Separating Validation Logic in Django Forms

I’m attempting to centralize all form validation in a separate validators.py file and avoid performing any validation in forms.py or views.py. Is this considered a standard practice? I want to separate the validation for simplicity, but it seems like Django is making it difficult for me. I find it challenging to access the necessary data for validation, and the process feels more complex compared to typical Django conventions.

I intentionally want to avoid using clean() methods in forms.py because that would involve including validation in the forms module rather than the validators module. However, I’m unsure if I’m doing something wrong.

For instance, to access request.user for authentication validation in my specific case, I had to resort to an unwieldy solution I found on Stack Overflow to make it work:

def __init__(self, *args, **kwargs):
    current_user = kwargs.pop('current_user', None)
    super(UploadFileForm, self).__init__(*args, **kwargs)
    self.fields["is_public"].validators.append(validate_user_authentication(current_user))

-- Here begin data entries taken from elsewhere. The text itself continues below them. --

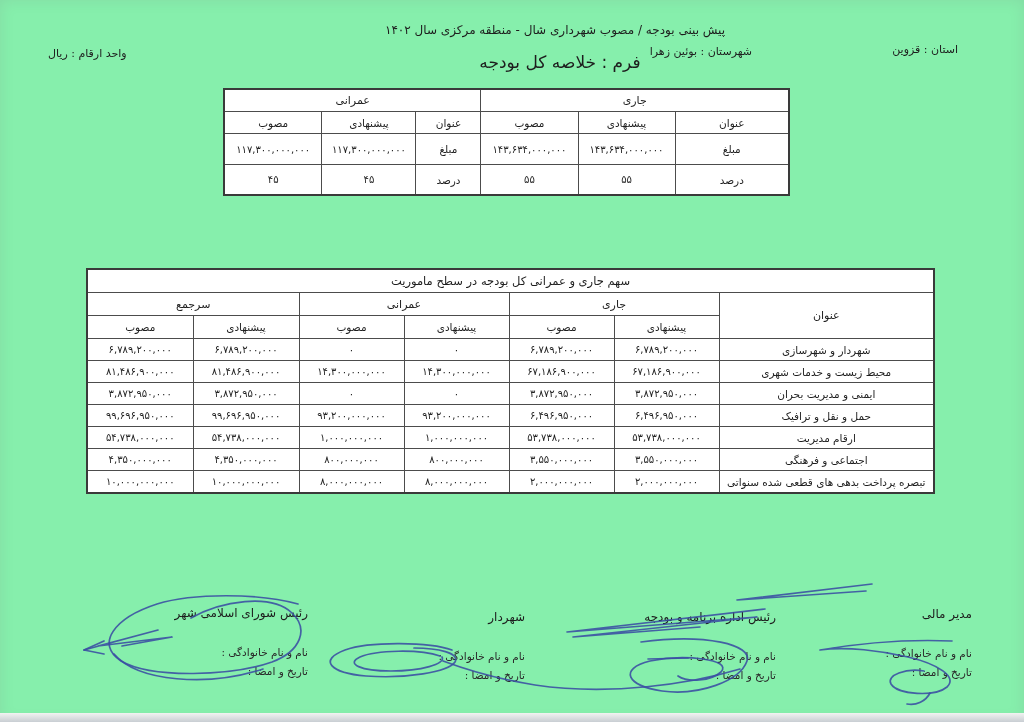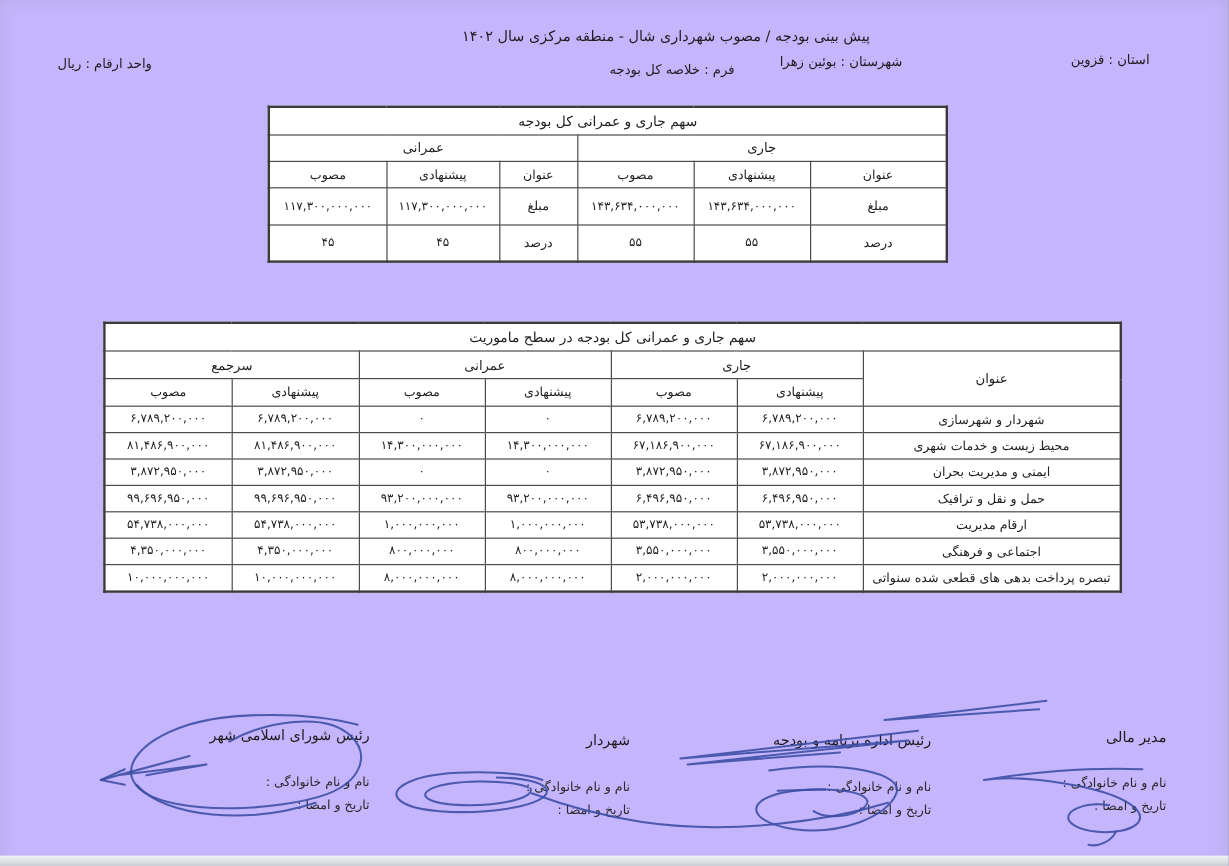"پیش بینی بودجه / مصوب" .page { background: #c4b5fd -> #86efac }
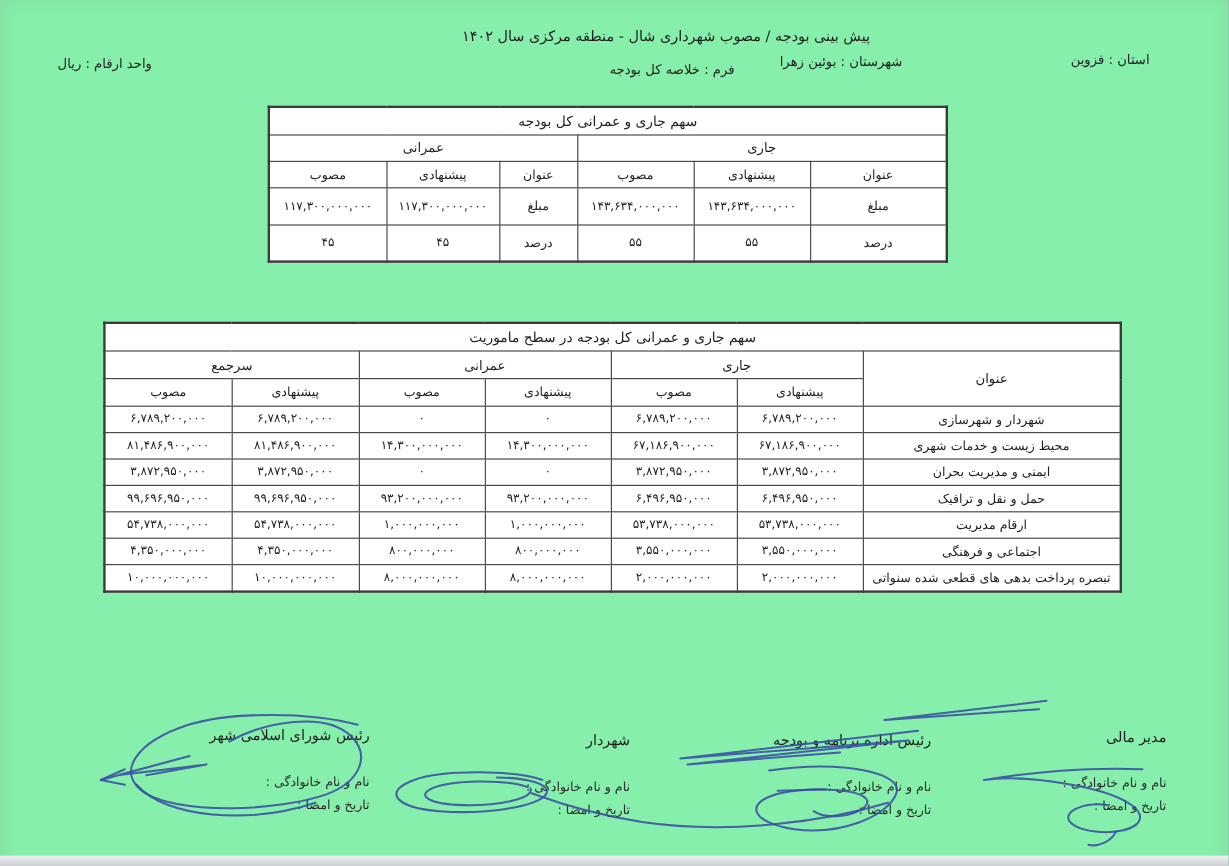"فرم : خلاصه کل بودجه" .form-label { font-size: 11px -> 17px }
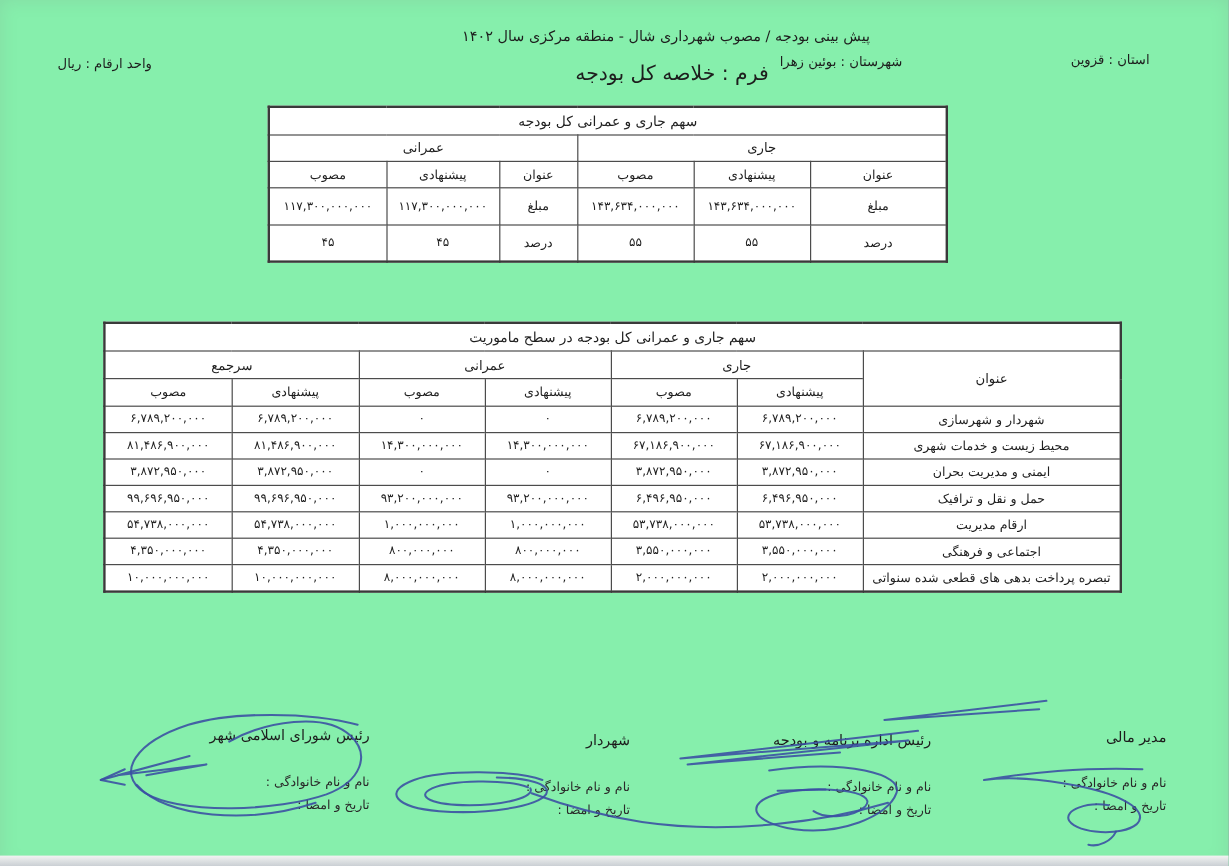"سهم جاری و عمرانی کل بودجه" tr.tbl-title { html: <tr> <td>سهم جاری و عمرانی کل بودجه</td> </tr> -> none }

def validate_user_authentication(current_user):
    def validate(value):
        if value and not current_user.is_authenticated:
            raise ValidationError("This field is only accessible to authenticated users.")
    return validate

Although I’m still unsure about the inner workings of this approach, it at least functions as intended.

Now, I’m facing a challenge with validating the number of files uploaded in my multi-upload feature. I’m unable to access the file count from request.FILES.getlist("uploaded_files") within the views module.

uploaded_files = MultipleFileField(
    required=True,
    allow_empty_file=False,
    validators=[
        validate_file_size,
        validate_number_of_files],
)

def validate_number_of_files(value):
    max_allowed_files = settings.MAX_FILE_COUNT
    if len(value) > max_allowed_files:
        raise ValidationError(f"Please upload a maximum of {max_allowed_files} files.")

The above approach doesn’t work because the literal file is being passed as the argument. How should I handle this situation? I would prefer not to continue modifying the __init__ method, which I barely understand.

It’s definitely not.

It’s been my experience that the form-level validation is very specific to the form being validated. Rarely do I see two forms where all the validation is the same between them.

Having said that…

It’s not that you’re doing something “wrong”, it’s just that you’re not quite following this train of thought through to a conclusion.

Nothing prevents you from creating a library of “validation functions” - and then calling those functions from your form-level validation. In other words, if you have a clean_user function that needs to be called from multiple forms allowing for the entry of a user field, you could do something like:

from my_validators import my_clean_user

class MyForm(Form):
   ...
   def clean_user(self):
     return my_clean_user(self)

That’s pretty much how it’s done. (Well, I wouldn’t have done it quite that way. I would have attached current_user to self, allowing me to use validate_user directly without having to attach an additional function.)

(Why don’t you have access to request in a form? Because there’s no requirement for there to be a request object to be associated with a form. You can use forms to validate data being passed around your system under a variety of circumstances that don’t directly involve a request from a browser.)

See the code example in the section Uploading multiple files.

My understanding from this (a bit of a guess here - I’ve not tried this) is that you could override clean_upload_field. Call super to get what the example refers to as files and interrogate it to see how many were supplied.